A security manager needs a philosophy about how to address security issues, and I find that many elements of mine can be reduced to a few words that almost amount to mantras: “Obey the rule of least privilege,” “A company is only as strong as its weakest link,” “Security is a process, not a point solution” and “Trust but verify.”
This week I added a new mantra: “Compliance does not equal security.”
This truth has come home to me over the past several months as we have worked to obtain Level 1 PCI compliance. This effort is quite different from achieving other PCI levels, which merely required completing a self-assessment questionnaire and passing quarterly security scans. Instead, we must provide excruciating amounts of evidence to a third-party qualified assessor.
The process is exhausting, with more than 400 controls, many of which require the submission of evidence. For example, it isn’t enough to simply check the box stating, “I encrypt credit cards at rest.” Evidence must be submitted proving that the data is really encrypted. In the case of encryption at rest, we simply provide a screenshot of the encrypted value in the database or file system. To prove encryption in transit, we have to show a sample of network traffic (for instance, from a sniffer) that demonstrates that data is truly encrypted.
And yet, despite the tremendous effort to meet the compliance requirements, I have learned that compliance does not equal security. I will explain how I came to realize this.

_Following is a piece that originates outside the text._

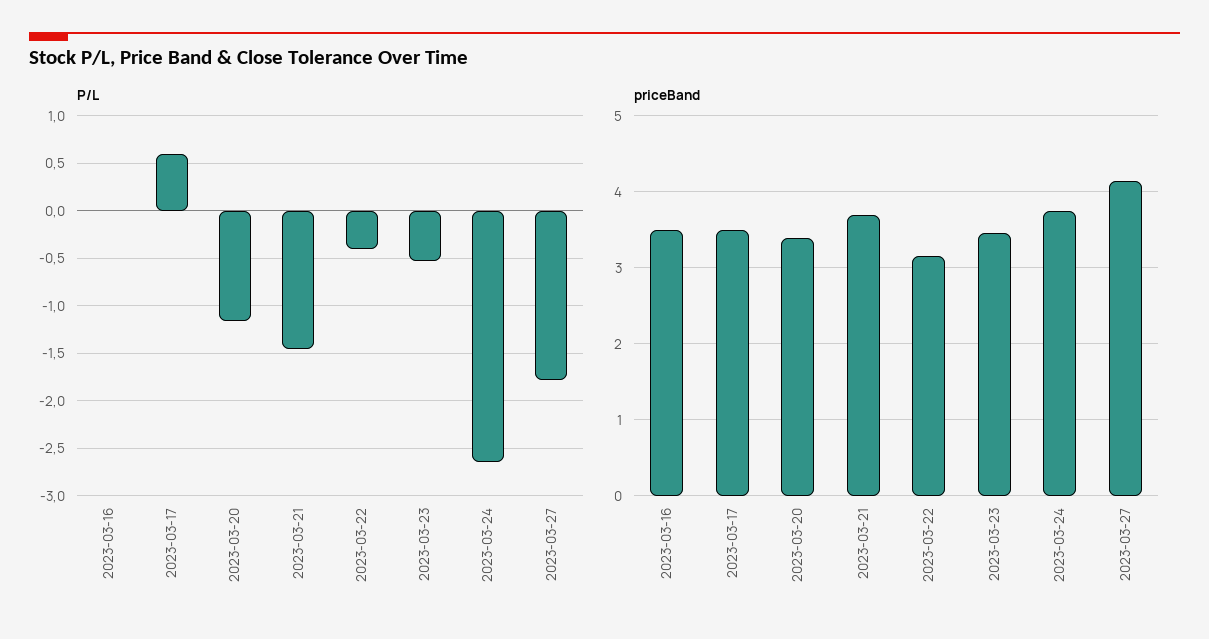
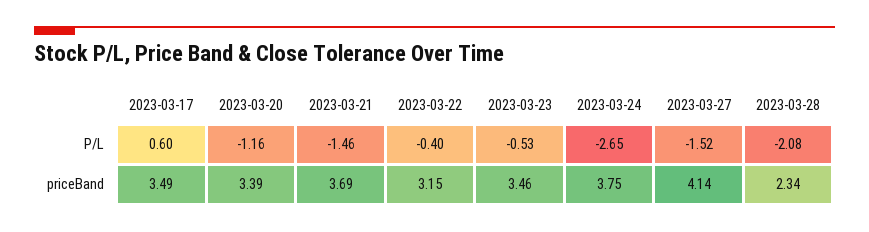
P/L, 2023-03-16: 0 -> none
P/L, 2023-03-27: -1.8 -> -1.52
priceBand, 2023-03-16: 3.5 -> none
P/L, 2023-03-28: none -> -2.08
priceBand, 2023-03-28: none -> 2.34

One of the requirements is that companies must prove that they are logging certain activities and regularly reviewing the logs. Some companies will spend hundreds of thousands of dollars deploying state-of-the-art security incident event management infrastructure and hiring a team of security analysts to provide 24/7 monitoring. Others may hire a third party and offload the collection, correlation and analysis of events on a 24/7 basis. Such round-the-clock coverage is ideal for detecting indicators of compromise, because hacking activity can occur at any hour of the day, but my company can’t meet that standard. What we do is to log all events and use scripts to search for a few suspicious types of log entries — and if we don’t have a script for a particular type of suspicious log entry, we won’t see it. If an event is flagged, an email is sent to a distribution list, which we monitor every day, but not 24/7. I know — it’s a pathetic situation, and I plan to change it. But the thing is that our pathetic, patchwork monitoring passes PCI. That doesn’t mean, though, that it properly protects our organization. Compliance does not equal security.

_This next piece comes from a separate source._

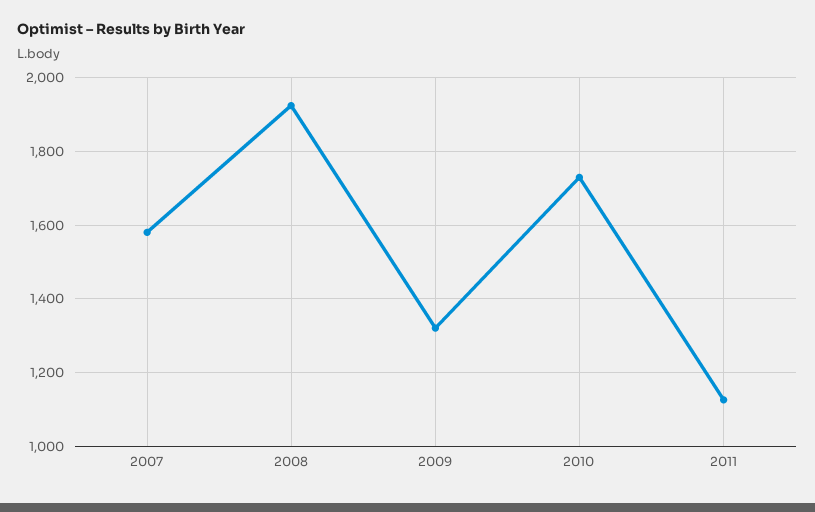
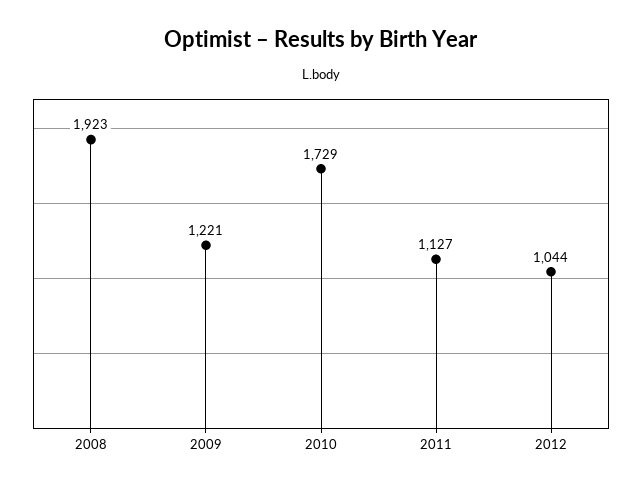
2007: 1580 -> none
2009: 1320 -> 1221
2012: none -> 1044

Another example involves our VPN deployment. We use strong encryption in transit, with a requirement for multifactor authentication for access to our corporate network, and that is enough to pass PCI, no problem. But what PCI doesn’t uncover is the fact that a user with knowledge of VPN configuration settings can obtain VPN software and install it on any computer in the world, placing that untrusted device on our network. We can overcome that problem with Network Admissions Control or other forms of controls that restrict VPN access to only authorized, corporate-owned devices, and I do intend to address this shortcoming in that way sometime soon. The point is, though, that as far as Level 1 PCI is concerned, we’re good to go.

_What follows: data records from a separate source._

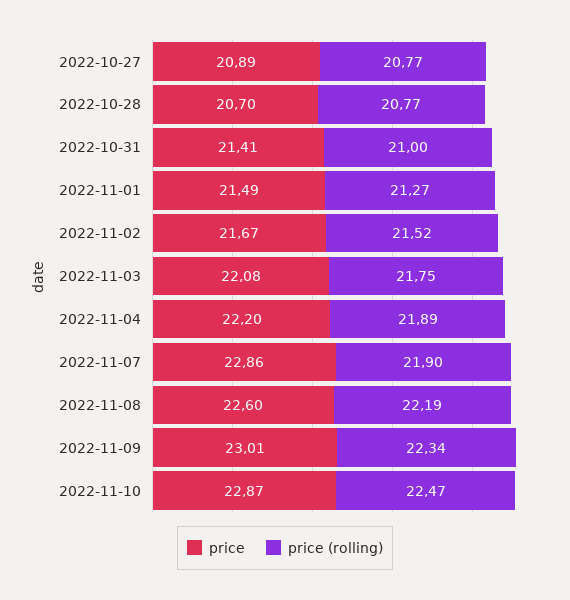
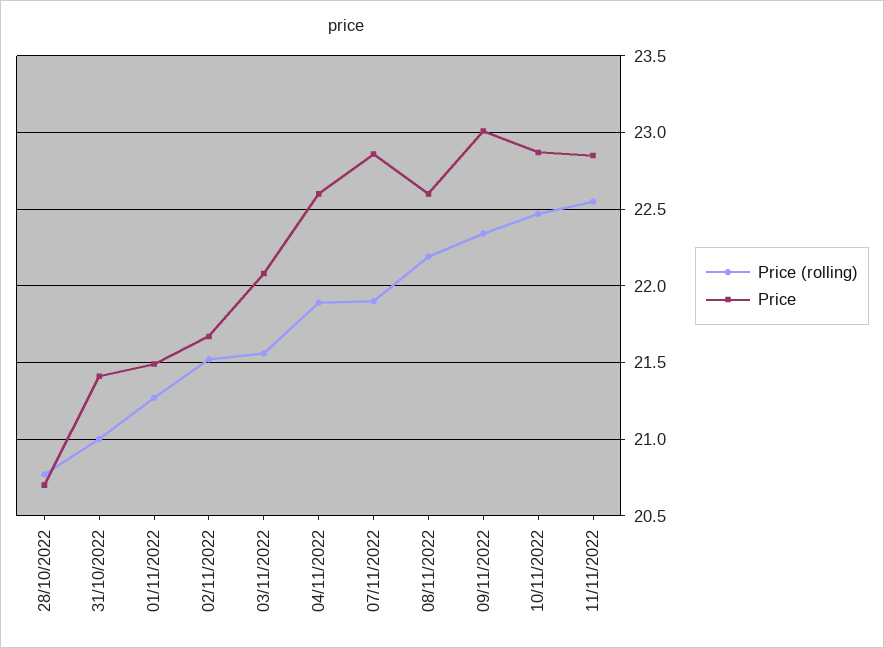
price, 2022-10-27: 20.89 -> none
price (rolling), 2022-10-27: 20.77 -> none
price (rolling), 2022-11-03: 21.75 -> 21.55
price, 2022-11-04: 22.2 -> 22.6
price (rolling), 11/11/2022: none -> 22.55
price, 11/11/2022: none -> 22.85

I have hardly exhausted the examples, but here is just one more, involving the requirements for antivirus and patch management. Most compliance activities represent a point-in-time state: We demonstrate to the auditor that at the time of the audit, all our PCs and servers were up to date with patches and endpoint protection. It would be far better if the auditor had us prove, via metrics, that we maintained a certain level of compliance throughout the year. Many companies rush to get all devices up to snuff for the auditor, and then relax until the next yearly audit.
Compliance is not mere window dressing, but it’s far from a guarantee of security. I will drive that point home as I seek additional budget and head count so that our organization can become more secure, and not merely compliant.